Üretici ise bu duruma isyan ediyor. Dörtyol, Erzin ve Samandağ gibi ilçelerimiz de yetiştirilen mandalina tarlada 1 liraya alıcı bulamazken mandalinanın kilogram fiyatı semt pazarlarında 11 ile 15 lira arasında değişiklik gösteriyor. C vitamini açısından zengin ve her damak tadına uygun olan mandalinanın kilogram fiyatı tarlasından 1 lira, Manav ve marketlerde ise 11-15 lira arasında değişiyor. Mandalinanın cinsine ve kalitesine göre değişen fiyatlar ise üreticinin yüzünü güldürmüyor.

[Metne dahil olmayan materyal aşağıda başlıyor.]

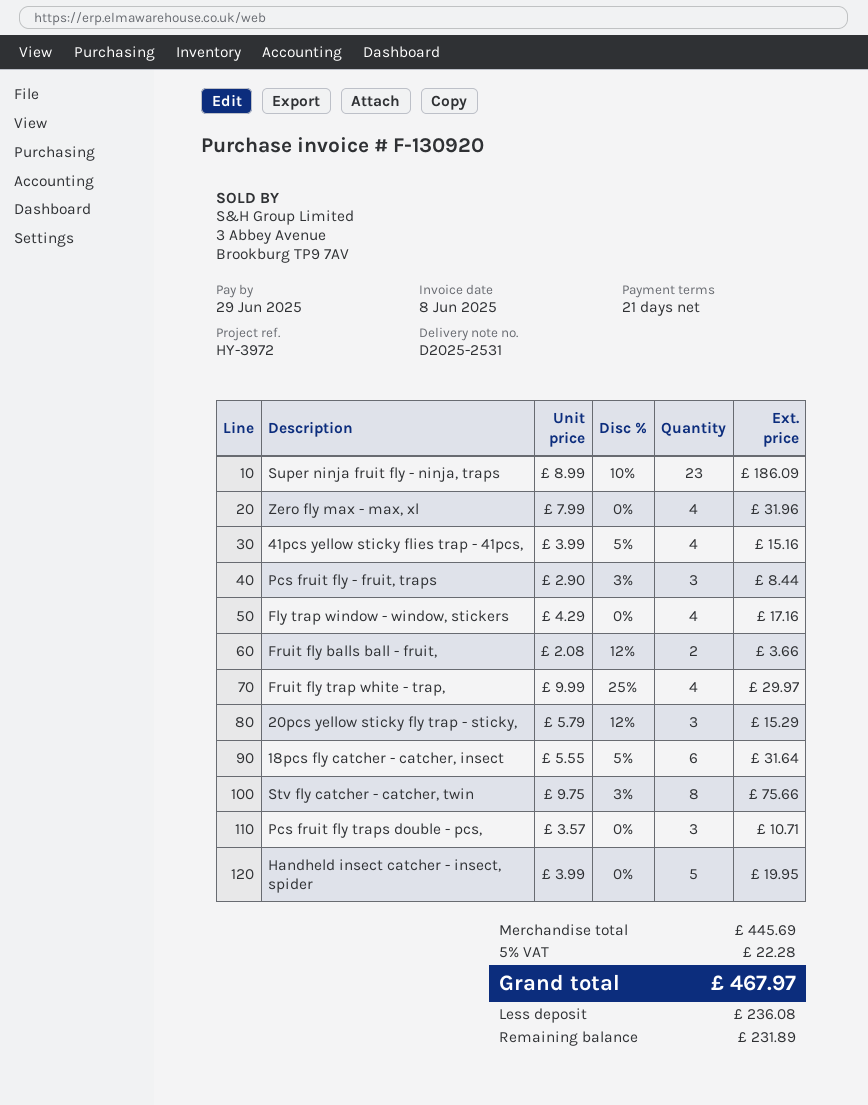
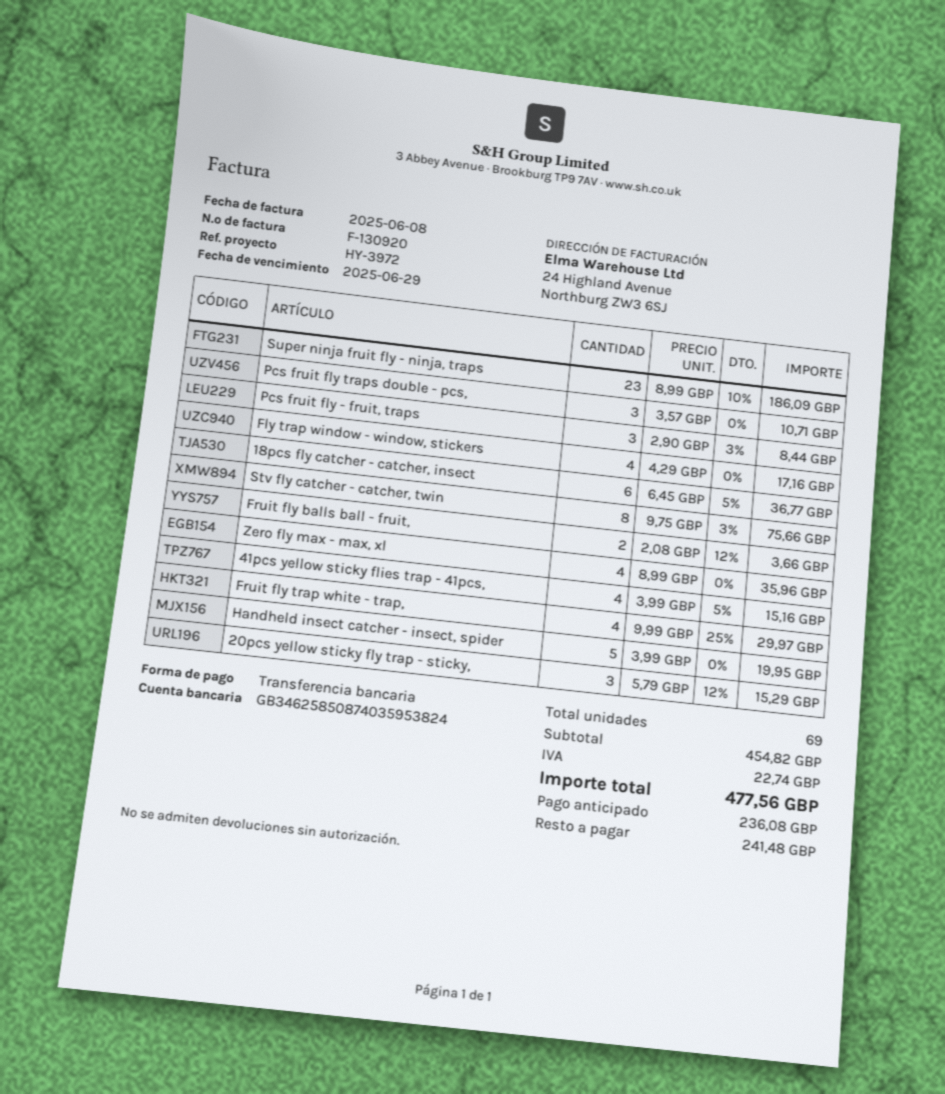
Zero fly max - max, xl: 4 x 7.99 = 31.96 -> 4 x 8.99 = 35.96
18pcs fly catcher - catcher, insect: 6 x 5.55 - 5% = 31.64 -> 6 x 6.45 - 5% = 36.77
subtotal: 445.69 -> 454.82
tax: 22.28 -> 22.74
total: 467.97 -> 477.56
balance: 231.89 -> 241.48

Olumlu hava koşulları sonucunda 2023-2024 sezonu için rekor bir üretim gerçekleştirmesi beklenen narenciye sektöründe yüksek rekolteye karşın maliyetlerin altında seyreden üretici satış fiyatları sektörü krize sürüklüyor. Sadece Mersin, Adana ve ilimiz Hatay’da ortalama turunçgil rekoltesinin 6.4 milyon ton olacağı tahmin edilirken, üretim yapılan diğer illerin de eklenmesi ile 2023 yılında ortalama 7 milyon ton civarında rekor bir üretim beklentisi bulunuyor. Rekor üretime karşın ihracat desteklerinin açıklanmaması üreticilerin zarar etmesine ve ağaçlarını kesmesine neden oluyor. Hasadı devam eden mandalina üretiminde Hatay; coğrafi koşulları ve iklim şartları dolayısıyla narenciyenin yoğun olarak yetiştirildiği bir bölge olduğunu aktaran çiftçiler, üretici ile tezgâh fiyatı arasında uçurumlar yaşandığını vurguladı. Sebze ve meyvede üretici ile market fiyatları arasındaki uçurum günden güne artış gösteriyor. Son olarak narenciye sektöründe yaşanan bu durum çiftçilerin belini büktü. İnanılmaz bir sahtekarlığın yaşadığı alanda çiftçiler mandalina ağaçlarını sökmeye başlarken, aracılar ise servetlerine servet katıyor.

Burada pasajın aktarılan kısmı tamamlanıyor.